**TASK GOAL:** Give the number of lines in the following entries that contain the word "Thanos", with nothing added.

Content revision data

_ _ _ _ _ _ _

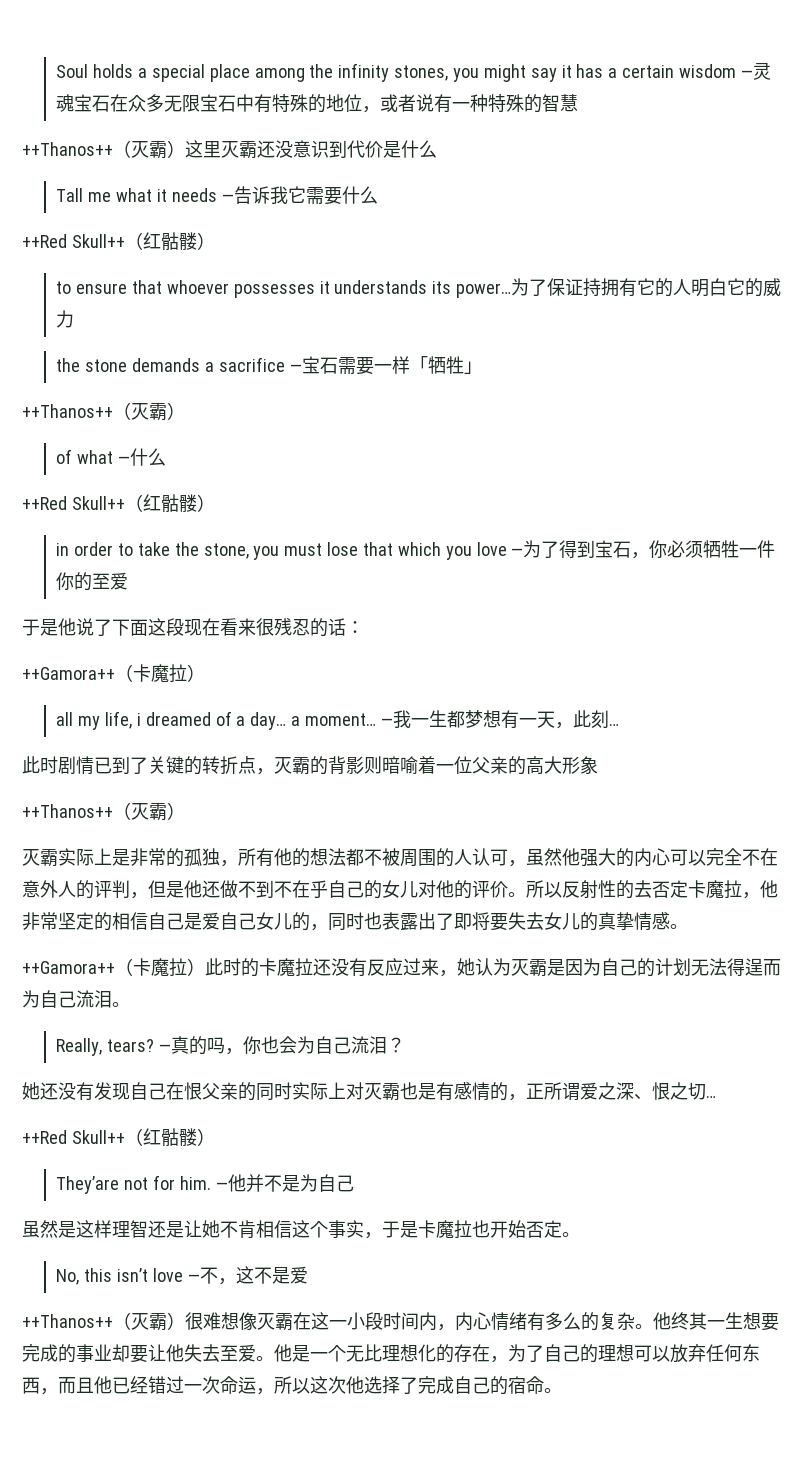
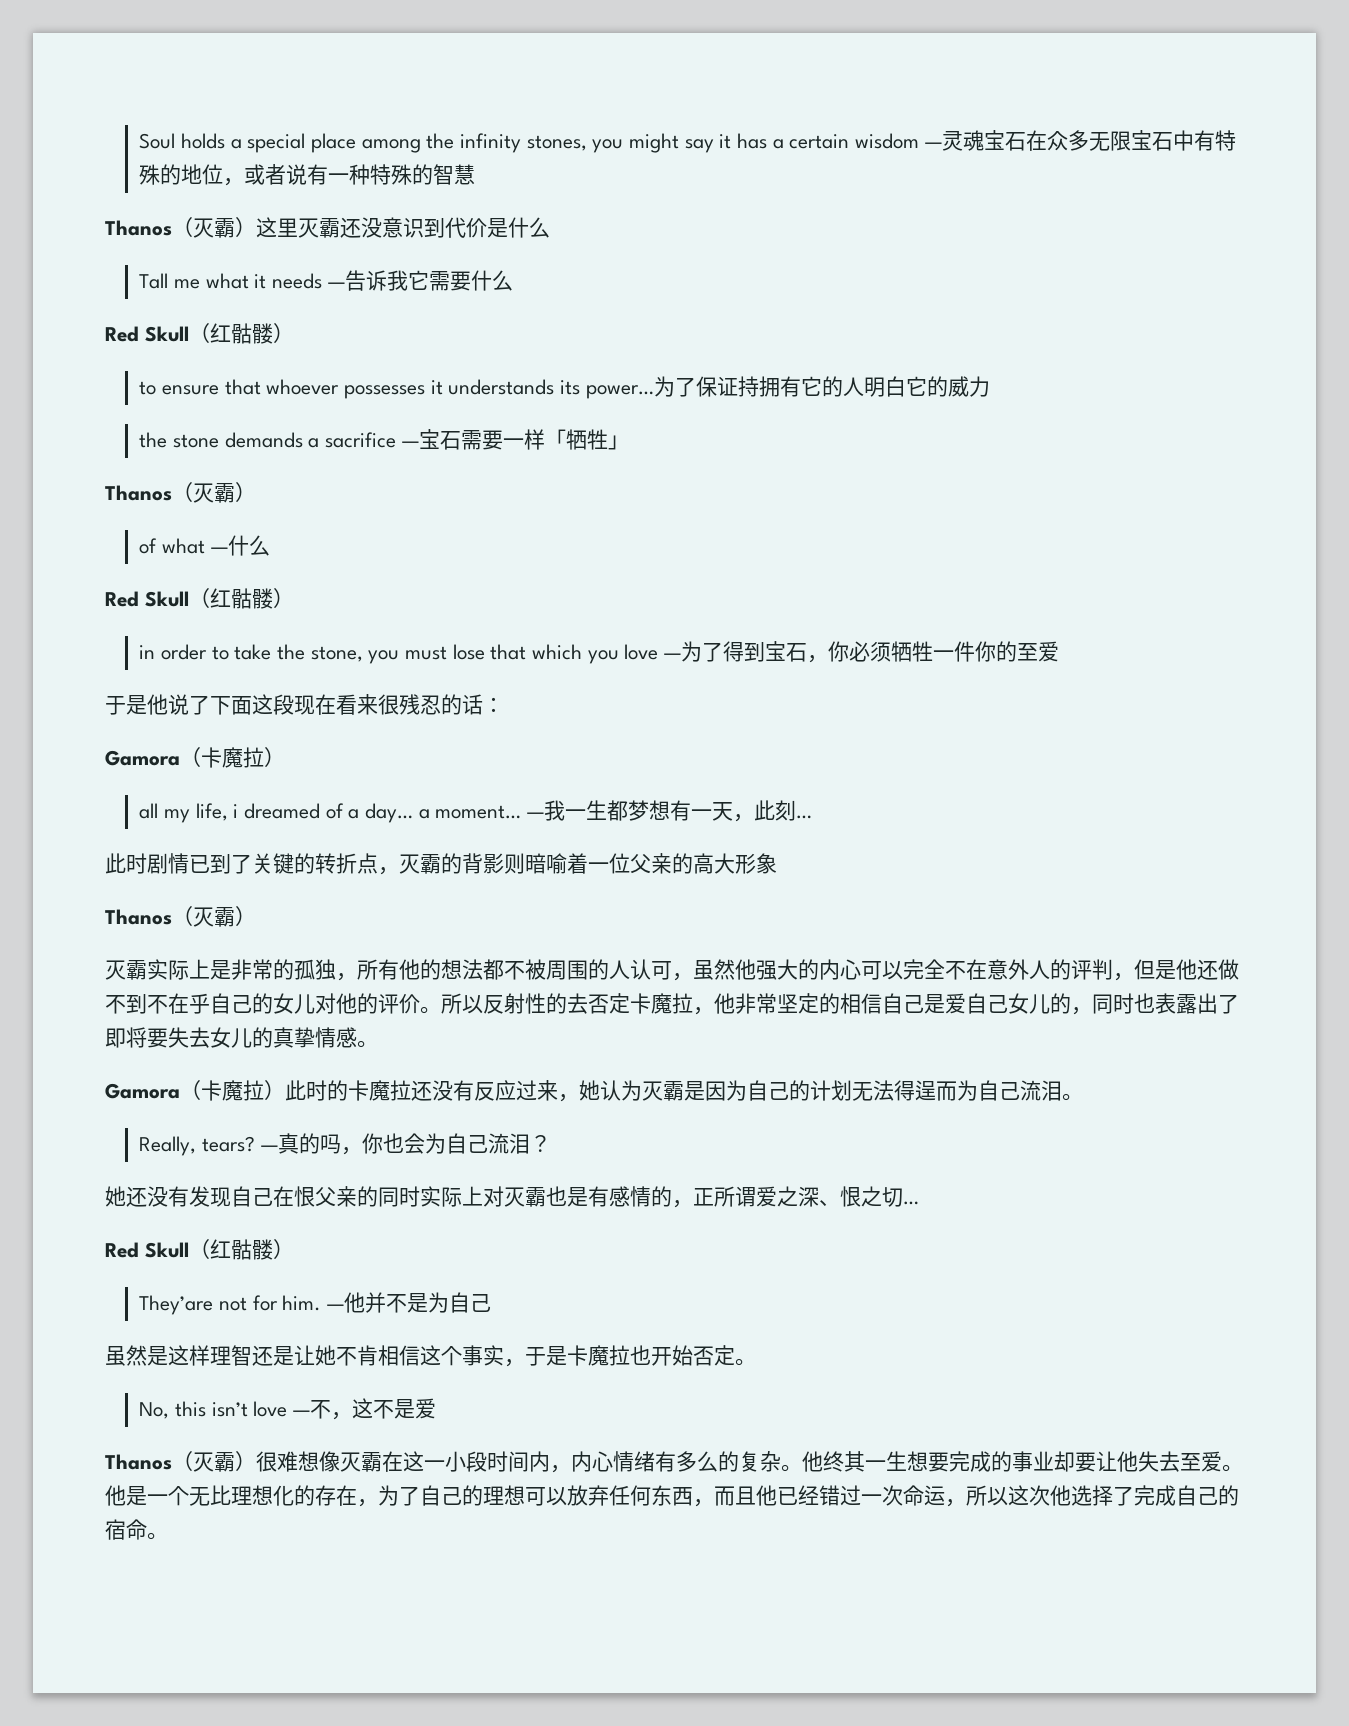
[22,142,113,156] ++Thanos++ -> [105,220,172,236] Thanos
[22,234,125,248] ++Red Skull++ -> [105,326,189,342] Red Skull
[22,404,113,418] ++Thanos++ -> [105,485,172,501] Thanos
[22,496,125,510] ++Red Skull++ -> [105,591,189,607] Red Skull
[22,667,115,680] ++Gamora++ -> [105,750,180,766] Gamora
[22,804,113,818] ++Thanos++ -> [105,909,172,925] Thanos
[22,961,115,974] ++Gamora++ -> [105,1083,180,1099] Gamora
[22,1130,125,1144] ++Red Skull++ -> [105,1242,189,1258] Red Skull
[22,1314,113,1328] ++Thanos++ -> [105,1454,172,1470] Thanos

_ _ _ _ _ _ _

**OUTPUT BELOW:** 4